The short short answer:
Yes, yes it is

The short, slightly more helpful answer:
read http://www.hardcorepawn.com/CoOrds/VectorMaths.pde and find the relevant chunks, and fix it to work properly (some functions return normalised results when they technically shouldn't)

The long, useful answer:
This is a simplified version of some code I wrote recently. The three rotate functions take a 3D point, rotate it, and return the rotated point. These do assume rotating around the origin though.

Code:

class Vector // for storing your verticies simply.
{
  float x,y,z;
  Vector(float _x, float _y, float _z)
  {
    x=_x;
    y=_y;
    z=_z;
  }
}
Vector rotateX(Vector a,float ang)
{
  float mz=a.z*cos(ang)+a.y*sin(ang);
  float my=a.y*cos(ang)-a.z*sin(ang);
  return new Vector(a.x,my,mz);
}
Vector rotateY(Vector a,float ang)
{
  float mz=a.z*cos(ang)-a.x*sin(ang);
  float mx=a.x*cos(ang)+a.z*sin(ang);
  return new Vector(mx,a.y,mz);
}
Vector rotateZ(Vector a,float ang)
{
  float mx=a.x*cos(ang)-a.y*sin(ang);
  float my=a.y*cos(ang)+a.x*sin(ang);
  return new Vector(mx,my,a.z);
} 

So to use it you would do something like:
Code:

Vector[] corners;

... setup ...
corners=new Vector[8];
corners[0]=new Vector(-20,-20,-20);
corners[1]=new Vector(-20,-20,20);
corners[2]=new Vector(-20,20,-20);
corners[3]=new Vector(-20,20,20);
corners[4]=new Vector(20,-20,-20);
corners[5]=new Vector(20,-20,20);
corners[6]=new Vector(20,20,-20);
corners[7]=new Vector(20,20,20); //these points are written of the top of my head, one or two might be wrong...
...

... draw ...
for(int i=0;i<corners.length;i++)
{
  corners[i]=rotateX(corners[i],0.1);
}
// Using these points to draw a cube is left as an exercise for the reader. 

If you want to rotate a 3D point about an arbitary vector you'll have to look at http://www.hardcorepawn.com/CoOrds/VectorMaths.pde because it needs quite a few other functions I've defined to go with it.
It should be noted that that file is NOT of production quality.. there's a few idiosyncracies because it's evolved from my needs over a while, and some functions return a normalised result when they really shouldn't.

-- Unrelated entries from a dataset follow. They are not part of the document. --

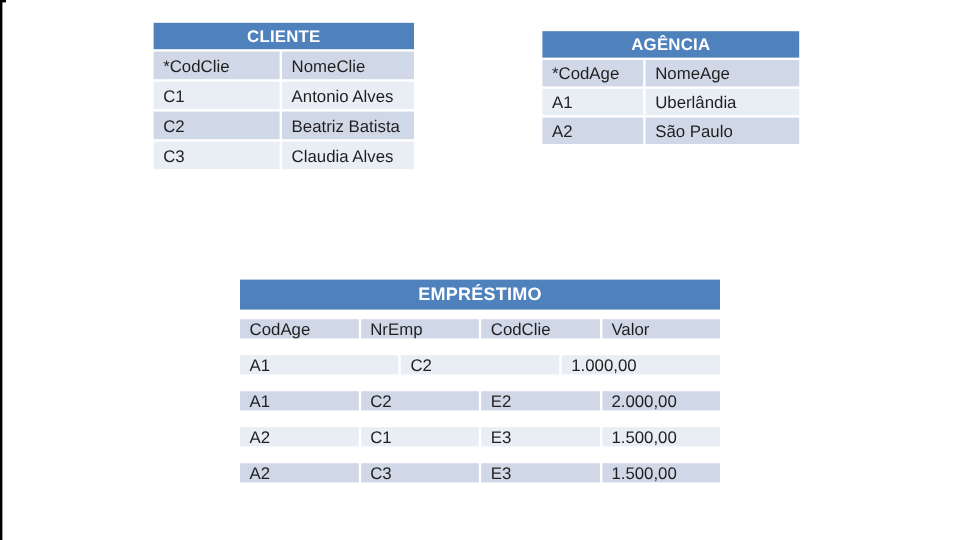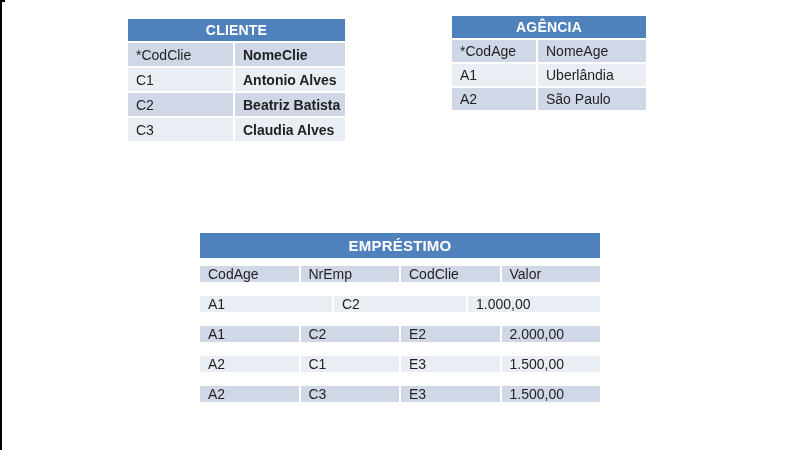--- a/index.html
+++ b/index.html
@@ -67,7 +67,7 @@
   #tbl-cliente    .col-0 { width: 105px; flex: none; }
   #tbl-cliente    .col-1 { flex: 1; font-weight: bold; }
 
-  #tbl-agencia    { left: 452px; top: 16px;  width: 194px; }
+  #tbl-agencia    { left: 452px; top: 26px;  width: 214px; }
   #tbl-agencia    .tbl-title { height: 22px; font-size: 14px; }
   #tbl-agencia    .tbl-row   { height: 22px; }
   #tbl-agencia    .col-0 { width: 84px; flex: none; }

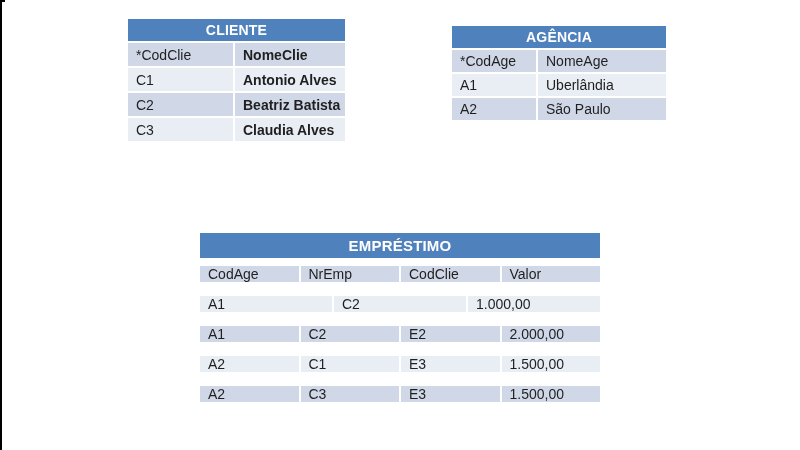--- a/index.html
+++ b/index.html
@@ -65,7 +65,7 @@
   #tbl-cliente    .tbl-title { height: 22px; font-size: 14px; }
   #tbl-cliente    .tbl-row   { height: 23px; }
   #tbl-cliente    .col-0 { width: 105px; flex: none; }
-  #tbl-cliente    .col-1 { flex: 1; font-weight: bold; }
+  #tbl-cliente    .col-1 { flex: 1; }
 
   #tbl-agencia    { left: 452px; top: 26px;  width: 214px; }
   #tbl-agencia    .tbl-title { height: 22px; font-size: 14px; }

There's 2 ways of doign this, either use all the x/y/z coordinates by hand:
Code:

beginShape(QUADS);

//Face 1
vertex(corners[0].x,corners[0].y,corners[0].z);
vertex(corners[1].x,corners[1].y,corners[1].z);
vertex(corners[2].x,corners[2].y,corners[2].z);
vertex(corners[3].x,corners[3].y,corners[3].z);

//Face 2
vertex(corners[4].x,corners[4].y,corners[4].z);
vertex(corners[5].x,corners[5].y,corners[5].z);
vertex(corners[6].x,corners[6].y,corners[6].z);
vertex(corners[7].x,corners[7].y,corners[7].z);

//Face 3
vertex(corners[0].x,corners[0].y,corners[0].z);
vertex(corners[1].x,corners[1].y,corners[1].z);
vertex(corners[4].x,corners[4].y,corners[4].z);
vertex(corners[5].x,corners[5].y,corners[5].z);
//etc, etc...
 

You may have to experiment to find the correct order to use the various corners.

The second method is to use an overloaded version of the vertex() function to take a Vector, to make things easier:
Code:

void vertex(Vector a)
{
  vertex(a.x,a.y,a.z);
}

// ... 

beginShape(QUADS);

//Face 1
vertex(corners[0]);
vertex(corners[1]);
vertex(corners[2]);
vertex(corners[3]);
//etc, etc...